Information shown ::
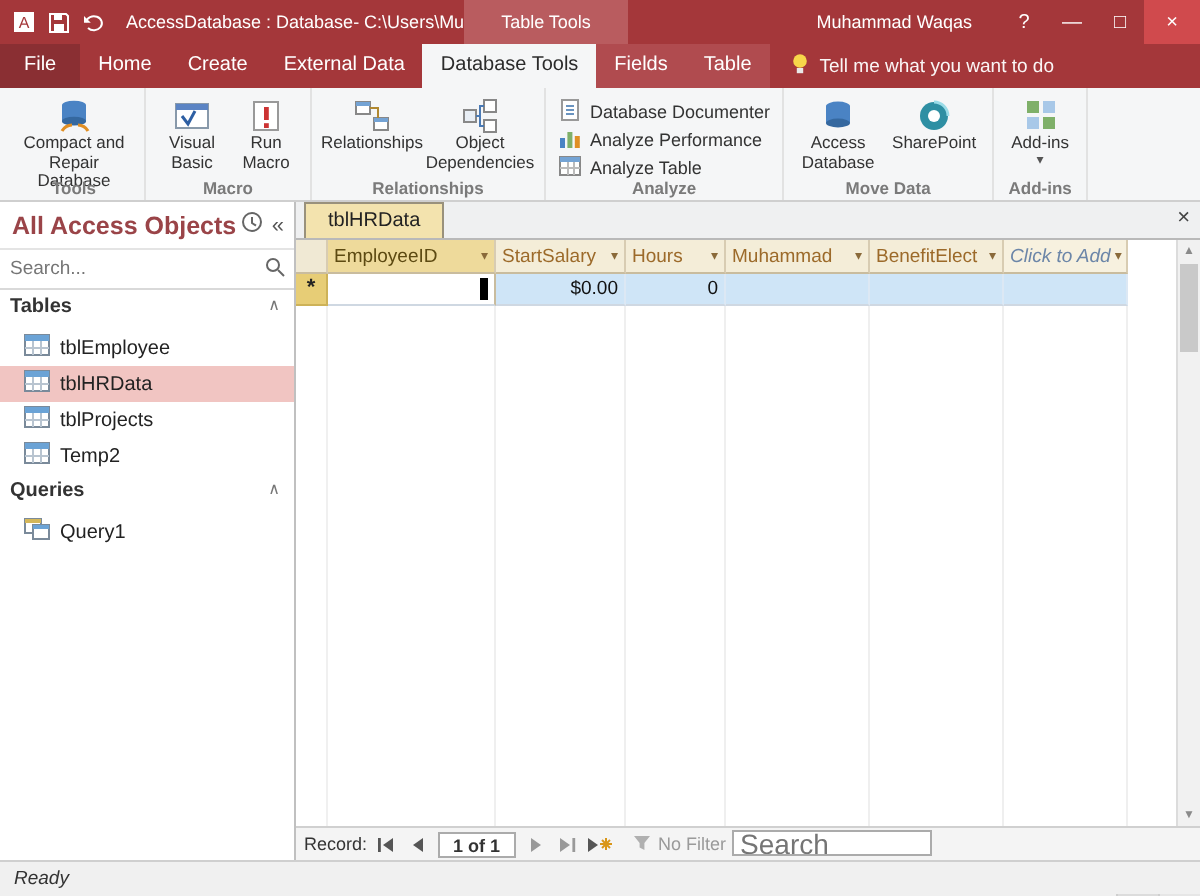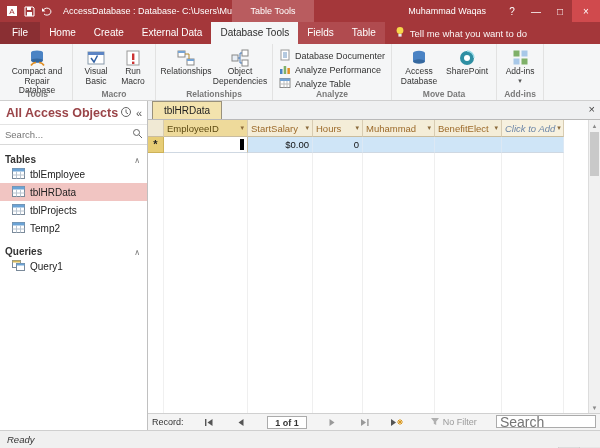--- a/index.html
+++ b/index.html
@@ -38,21 +38,21 @@
 
 .workspace{display:flex;height:329px;}
 
 
 .navpane{width:148px;border-right:1px solid #c0c0c0;display:flex;flex-direction:column;background:#fff;}
 .nav-title{height:24px;display:flex;align-items:center;padding:0 5px 0 6px;font-size:12.5px;font-weight:bold;color:#9a4448;border-bottom:1px solid #e4e4e4;}
 .nav-title .ttl{flex:1;white-space:nowrap;overflow:hidden;}
 .nav-title .paneicons{display:flex;align-items:center;gap:4px;color:#555;font-size:11px;font-weight:normal;}
 .nav-search{height:20px;border-bottom:1px solid #d9d9d9;display:flex;align-items:center;padding-right:4px;}
 .nav-search input{flex:1;border:none;outline:none;font-size:9.5px;padding:0 5px;color:#555;background:#fff;min-width:0;}
-.nav-section{display:flex;align-items:flex-end;height:17px;padding:0 7px 0 5px;font-weight:bold;color:#333;font-size:10px;margin-top:3px;}
+.nav-section{display:flex;align-items:flex-start;height:17px;padding:0 7px 0 5px;font-weight:bold;color:#333;font-size:10px;margin-top:3px;}
 .nav-section .chev{margin-left:auto;font-size:8px;color:#777;font-weight:normal;}
 .nav-item{display:flex;align-items:center;height:18px;padding-left:12px;gap:5px;font-size:10px;color:#222;}
 .nav-item.selected{background:#f1c5c2;}
 .nav-item svg{flex:none;}
 
 
 .main{flex:1;display:flex;flex-direction:column;position:relative;background:#fff;min-width:0;}
 .doctabs{height:19px;background:#eff0f1;border-bottom:1px solid #b9b9b9;display:flex;align-items:flex-end;padding-left:4px;position:relative;}
 .doctab{height:18px;display:flex;align-items:center;padding:0 11px;background:#f3e3ae;border:1px solid #99917c;border-bottom:none;font-size:10px;color:#222;}
 .closex{position:absolute;right:5px;top:3px;font-size:11px;color:#444;line-height:1;}
@@ -76,21 +76,21 @@
 .fcol{flex:none;border-right:1px solid #efefef;}
 .w0{width:84px;}.w1{width:65px;}.w2{width:50px;}.w3{width:72px;}.w4{width:67px;}.w5{width:62px;}
 
 
 .vscroll{position:absolute;top:19px;right:0;bottom:17px;width:12px;background:#f1f1f1;border-left:1px solid #dcdcdc;}
 .varrow{height:11px;display:flex;align-items:center;justify-content:center;color:#8a8a8a;font-size:6px;}
 .vthumb{position:absolute;top:12px;left:1px;right:1px;height:44px;background:#c9c9c9;}
 .varrow.bottom{position:absolute;bottom:0;left:0;right:0;}
 
 
-.recnav{height:17px;background:#f4f4f4;border-top:1px solid #d0d0d0;display:flex;align-items:center;padding:0 4px;gap:3px;font-size:9px;color:#333;flex:none;justify-content:space-between;}
+.recnav{height:17px;background:#f4f4f4;border-top:1px solid #d0d0d0;display:flex;align-items:center;padding:0 4px;gap:3px;font-size:9px;color:#333;flex:none;}
 .navbtn{display:flex;align-items:center;justify-content:center;width:13px;height:13px;}
 .pos{border:1px solid #ababab;background:#fff;padding:0 7px;height:13px;line-height:12px;font-size:9px;font-weight:bold;}
 .filter{display:flex;align-items:center;gap:3px;color:#9a9a9a;margin-left:7px;}
 .rsearch input{width:100px;height:13px;border:1px solid #ababab;font-size:14px;padding:0 3px;color:#444;outline:none;}
 
 
 .statusbar{height:18px;background:#f0f0f0;border-top:1px solid #cfcfcf;display:flex;align-items:center;font-size:9.5px;color:#333;font-style:italic;}
 .status-left{padding-left:7px;}
 .status-right{margin-left:auto;display:flex;align-items:center;margin-top:32px;}
 .numlock{margin-right:48px;font-size:9px;}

What needs to be done :: Repeat the listing above word for word, omitting the pictures.

Result below ::
--- a/index.html
+++ b/index.html
@@ -38,21 +38,21 @@
 
 .workspace{display:flex;height:329px;}
 
 
 .navpane{width:148px;border-right:1px solid #c0c0c0;display:flex;flex-direction:column;background:#fff;}
 .nav-title{height:24px;display:flex;align-items:center;padding:0 5px 0 6px;font-size:12.5px;font-weight:bold;color:#9a4448;border-bottom:1px solid #e4e4e4;}
 .nav-title .ttl{flex:1;white-space:nowrap;overflow:hidden;}
 .nav-title .paneicons{display:flex;align-items:center;gap:4px;color:#555;font-size:11px;font-weight:normal;}
 .nav-search{height:20px;border-bottom:1px solid #d9d9d9;display:flex;align-items:center;padding-right:4px;}
 .nav-search input{flex:1;border:none;outline:none;font-size:9.5px;padding:0 5px;color:#555;background:#fff;min-width:0;}
-.nav-section{display:flex;align-items:flex-end;height:17px;padding:0 7px 0 5px;font-weight:bold;color:#333;font-size:10px;margin-top:3px;}
+.nav-section{display:flex;align-items:flex-start;height:17px;padding:0 7px 0 5px;font-weight:bold;color:#333;font-size:10px;margin-top:3px;}
 .nav-section .chev{margin-left:auto;font-size:8px;color:#777;font-weight:normal;}
 .nav-item{display:flex;align-items:center;height:18px;padding-left:12px;gap:5px;font-size:10px;color:#222;}
 .nav-item.selected{background:#f1c5c2;}
 .nav-item svg{flex:none;}
 
 
 .main{flex:1;display:flex;flex-direction:column;position:relative;background:#fff;min-width:0;}
 .doctabs{height:19px;background:#eff0f1;border-bottom:1px solid #b9b9b9;display:flex;align-items:flex-end;padding-left:4px;position:relative;}
 .doctab{height:18px;display:flex;align-items:center;padding:0 11px;background:#f3e3ae;border:1px solid #99917c;border-bottom:none;font-size:10px;color:#222;}
 .closex{position:absolute;right:5px;top:3px;font-size:11px;color:#444;line-height:1;}
@@ -76,21 +76,21 @@
 .fcol{flex:none;border-right:1px solid #efefef;}
 .w0{width:84px;}.w1{width:65px;}.w2{width:50px;}.w3{width:72px;}.w4{width:67px;}.w5{width:62px;}
 
 
 .vscroll{position:absolute;top:19px;right:0;bottom:17px;width:12px;background:#f1f1f1;border-left:1px solid #dcdcdc;}
 .varrow{height:11px;display:flex;align-items:center;justify-content:center;color:#8a8a8a;font-size:6px;}
 .vthumb{position:absolute;top:12px;left:1px;right:1px;height:44px;background:#c9c9c9;}
 .varrow.bottom{position:absolute;bottom:0;left:0;right:0;}
 
 
-.recnav{height:17px;background:#f4f4f4;border-top:1px solid #d0d0d0;display:flex;align-items:center;padding:0 4px;gap:3px;font-size:9px;color:#333;flex:none;justify-content:space-between;}
+.recnav{height:17px;background:#f4f4f4;border-top:1px solid #d0d0d0;display:flex;align-items:center;padding:0 4px;gap:3px;font-size:9px;color:#333;flex:none;}
 .navbtn{display:flex;align-items:center;justify-content:center;width:13px;height:13px;}
 .pos{border:1px solid #ababab;background:#fff;padding:0 7px;height:13px;line-height:12px;font-size:9px;font-weight:bold;}
 .filter{display:flex;align-items:center;gap:3px;color:#9a9a9a;margin-left:7px;}
 .rsearch input{width:100px;height:13px;border:1px solid #ababab;font-size:14px;padding:0 3px;color:#444;outline:none;}
 
 
 .statusbar{height:18px;background:#f0f0f0;border-top:1px solid #cfcfcf;display:flex;align-items:center;font-size:9.5px;color:#333;font-style:italic;}
 .status-left{padding-left:7px;}
 .status-right{margin-left:auto;display:flex;align-items:center;margin-top:32px;}
 .numlock{margin-right:48px;font-size:9px;}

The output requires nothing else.